**About this task**
Your answer should be the lines of the material that include the word "PANIC".

**Listed records**
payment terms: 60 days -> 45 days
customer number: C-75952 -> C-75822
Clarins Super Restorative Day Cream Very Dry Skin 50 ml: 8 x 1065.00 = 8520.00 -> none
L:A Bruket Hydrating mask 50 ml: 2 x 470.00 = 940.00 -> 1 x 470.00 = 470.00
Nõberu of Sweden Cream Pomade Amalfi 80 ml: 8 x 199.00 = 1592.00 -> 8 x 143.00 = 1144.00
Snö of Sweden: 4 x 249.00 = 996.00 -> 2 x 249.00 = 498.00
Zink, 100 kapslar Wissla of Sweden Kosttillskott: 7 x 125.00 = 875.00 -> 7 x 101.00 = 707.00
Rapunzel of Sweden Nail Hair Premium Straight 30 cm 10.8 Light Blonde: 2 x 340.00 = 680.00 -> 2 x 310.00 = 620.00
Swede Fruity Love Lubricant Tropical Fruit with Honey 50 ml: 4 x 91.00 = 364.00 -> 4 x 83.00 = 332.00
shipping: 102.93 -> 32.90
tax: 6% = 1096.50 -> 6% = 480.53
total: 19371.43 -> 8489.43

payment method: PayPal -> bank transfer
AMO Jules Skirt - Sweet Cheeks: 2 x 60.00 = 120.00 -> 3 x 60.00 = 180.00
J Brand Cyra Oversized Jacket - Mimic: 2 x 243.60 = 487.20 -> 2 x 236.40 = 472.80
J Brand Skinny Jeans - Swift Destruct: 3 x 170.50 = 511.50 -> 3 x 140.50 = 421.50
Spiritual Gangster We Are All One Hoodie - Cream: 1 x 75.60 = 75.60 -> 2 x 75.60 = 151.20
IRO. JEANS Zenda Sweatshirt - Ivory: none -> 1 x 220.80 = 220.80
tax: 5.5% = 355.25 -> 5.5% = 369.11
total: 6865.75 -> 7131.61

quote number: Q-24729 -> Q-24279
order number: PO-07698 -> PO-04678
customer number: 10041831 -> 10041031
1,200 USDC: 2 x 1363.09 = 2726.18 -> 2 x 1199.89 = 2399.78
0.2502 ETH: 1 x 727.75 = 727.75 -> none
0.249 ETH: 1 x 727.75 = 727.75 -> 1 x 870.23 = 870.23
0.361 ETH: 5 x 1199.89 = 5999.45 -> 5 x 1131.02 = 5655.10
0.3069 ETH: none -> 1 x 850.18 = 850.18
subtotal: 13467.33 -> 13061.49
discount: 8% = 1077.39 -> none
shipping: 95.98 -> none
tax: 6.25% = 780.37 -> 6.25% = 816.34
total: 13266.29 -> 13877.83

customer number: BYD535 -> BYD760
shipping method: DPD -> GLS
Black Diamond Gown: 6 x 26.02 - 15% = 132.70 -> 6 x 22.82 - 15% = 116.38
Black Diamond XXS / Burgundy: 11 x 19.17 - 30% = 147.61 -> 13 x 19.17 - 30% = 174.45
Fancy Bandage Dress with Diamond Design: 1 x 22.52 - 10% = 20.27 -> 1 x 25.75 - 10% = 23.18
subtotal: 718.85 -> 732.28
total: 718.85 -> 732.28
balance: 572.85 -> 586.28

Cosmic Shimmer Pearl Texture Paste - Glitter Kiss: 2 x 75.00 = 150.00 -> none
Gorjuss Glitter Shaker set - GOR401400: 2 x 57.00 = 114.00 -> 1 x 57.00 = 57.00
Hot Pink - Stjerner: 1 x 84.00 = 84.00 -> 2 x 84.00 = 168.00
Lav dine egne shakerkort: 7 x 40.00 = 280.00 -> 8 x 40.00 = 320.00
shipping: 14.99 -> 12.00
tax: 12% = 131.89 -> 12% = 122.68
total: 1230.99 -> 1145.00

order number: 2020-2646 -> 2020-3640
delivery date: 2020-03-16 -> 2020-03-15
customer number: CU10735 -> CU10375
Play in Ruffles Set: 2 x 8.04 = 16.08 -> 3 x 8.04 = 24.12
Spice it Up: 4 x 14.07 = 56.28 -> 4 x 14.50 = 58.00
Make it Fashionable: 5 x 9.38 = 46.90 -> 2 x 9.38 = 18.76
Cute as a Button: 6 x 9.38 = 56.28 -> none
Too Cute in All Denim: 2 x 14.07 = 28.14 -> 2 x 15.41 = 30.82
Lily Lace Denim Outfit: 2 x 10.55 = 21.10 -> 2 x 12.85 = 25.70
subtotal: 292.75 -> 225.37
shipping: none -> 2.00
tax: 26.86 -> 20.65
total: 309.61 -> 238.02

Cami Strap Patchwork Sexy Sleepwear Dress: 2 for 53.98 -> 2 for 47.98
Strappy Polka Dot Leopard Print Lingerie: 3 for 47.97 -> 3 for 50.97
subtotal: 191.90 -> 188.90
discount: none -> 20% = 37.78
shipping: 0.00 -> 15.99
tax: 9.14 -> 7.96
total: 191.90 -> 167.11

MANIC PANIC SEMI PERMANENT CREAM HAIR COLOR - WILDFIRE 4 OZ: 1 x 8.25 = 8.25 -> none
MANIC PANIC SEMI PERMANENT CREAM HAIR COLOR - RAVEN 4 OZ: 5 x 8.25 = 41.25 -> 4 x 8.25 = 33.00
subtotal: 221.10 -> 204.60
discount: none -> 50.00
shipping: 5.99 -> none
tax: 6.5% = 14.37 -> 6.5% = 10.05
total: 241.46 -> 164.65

**Reply**
MANIC PANIC SEMI PERMANENT CREAM HAIR COLOR - WILDFIRE 4 OZ: 1 x 8.25 = 8.25 -> none
MANIC PANIC SEMI PERMANENT CREAM HAIR COLOR - RAVEN 4 OZ: 5 x 8.25 = 41.25 -> 4 x 8.25 = 33.00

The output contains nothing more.